*PROMPT:*
Each line of the data below from the one holding "the processor constructor" to the one holding "to processor constructor", inclusive, is to be reproduced exactly; no other line belongs in the answer.

(Records from a collection)
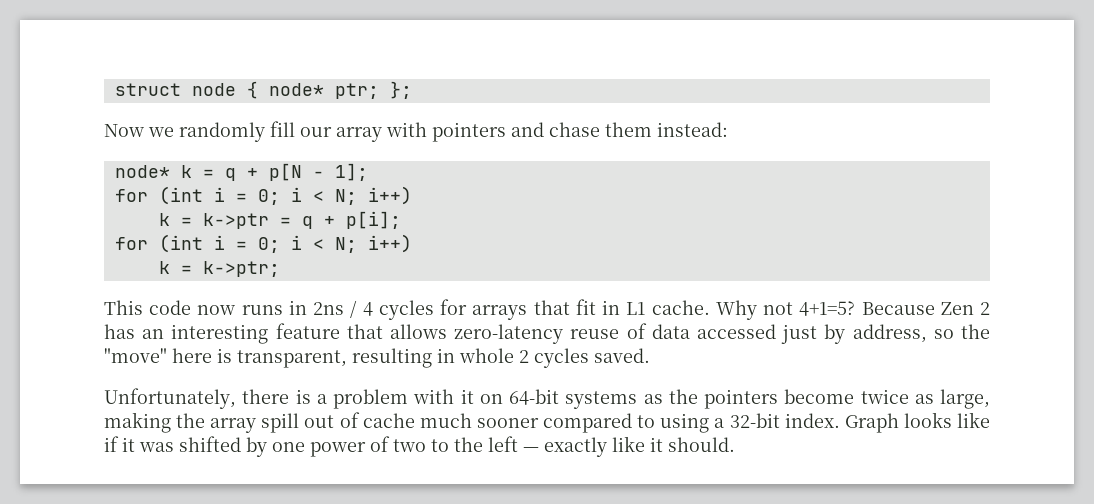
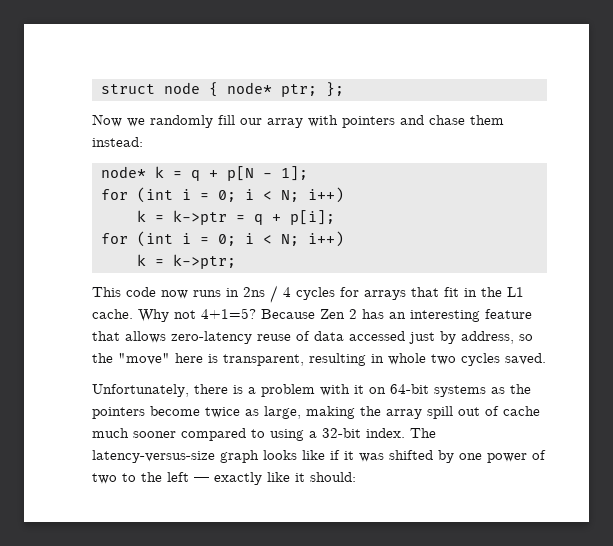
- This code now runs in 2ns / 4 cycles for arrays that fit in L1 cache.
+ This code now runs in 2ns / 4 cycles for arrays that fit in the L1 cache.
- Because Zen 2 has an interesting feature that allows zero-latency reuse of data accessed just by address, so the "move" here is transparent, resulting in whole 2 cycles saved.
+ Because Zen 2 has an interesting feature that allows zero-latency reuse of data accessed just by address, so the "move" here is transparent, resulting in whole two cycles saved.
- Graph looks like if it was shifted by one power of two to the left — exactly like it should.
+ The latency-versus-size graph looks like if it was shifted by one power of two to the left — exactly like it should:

...

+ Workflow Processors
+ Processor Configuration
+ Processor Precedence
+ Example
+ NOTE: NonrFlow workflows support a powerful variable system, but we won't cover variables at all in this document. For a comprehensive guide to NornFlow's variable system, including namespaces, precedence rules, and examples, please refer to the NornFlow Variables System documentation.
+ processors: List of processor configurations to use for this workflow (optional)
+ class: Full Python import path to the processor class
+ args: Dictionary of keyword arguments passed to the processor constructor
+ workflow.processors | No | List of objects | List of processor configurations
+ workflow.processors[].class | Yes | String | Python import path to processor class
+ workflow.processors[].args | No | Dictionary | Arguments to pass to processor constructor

*RESULT OF THE EXERCISE:*
+ args: Dictionary of keyword arguments passed to the processor constructor
+ workflow.processors | No | List of objects | List of processor configurations
+ workflow.processors[].class | Yes | String | Python import path to processor class
+ workflow.processors[].args | No | Dictionary | Arguments to pass to processor constructor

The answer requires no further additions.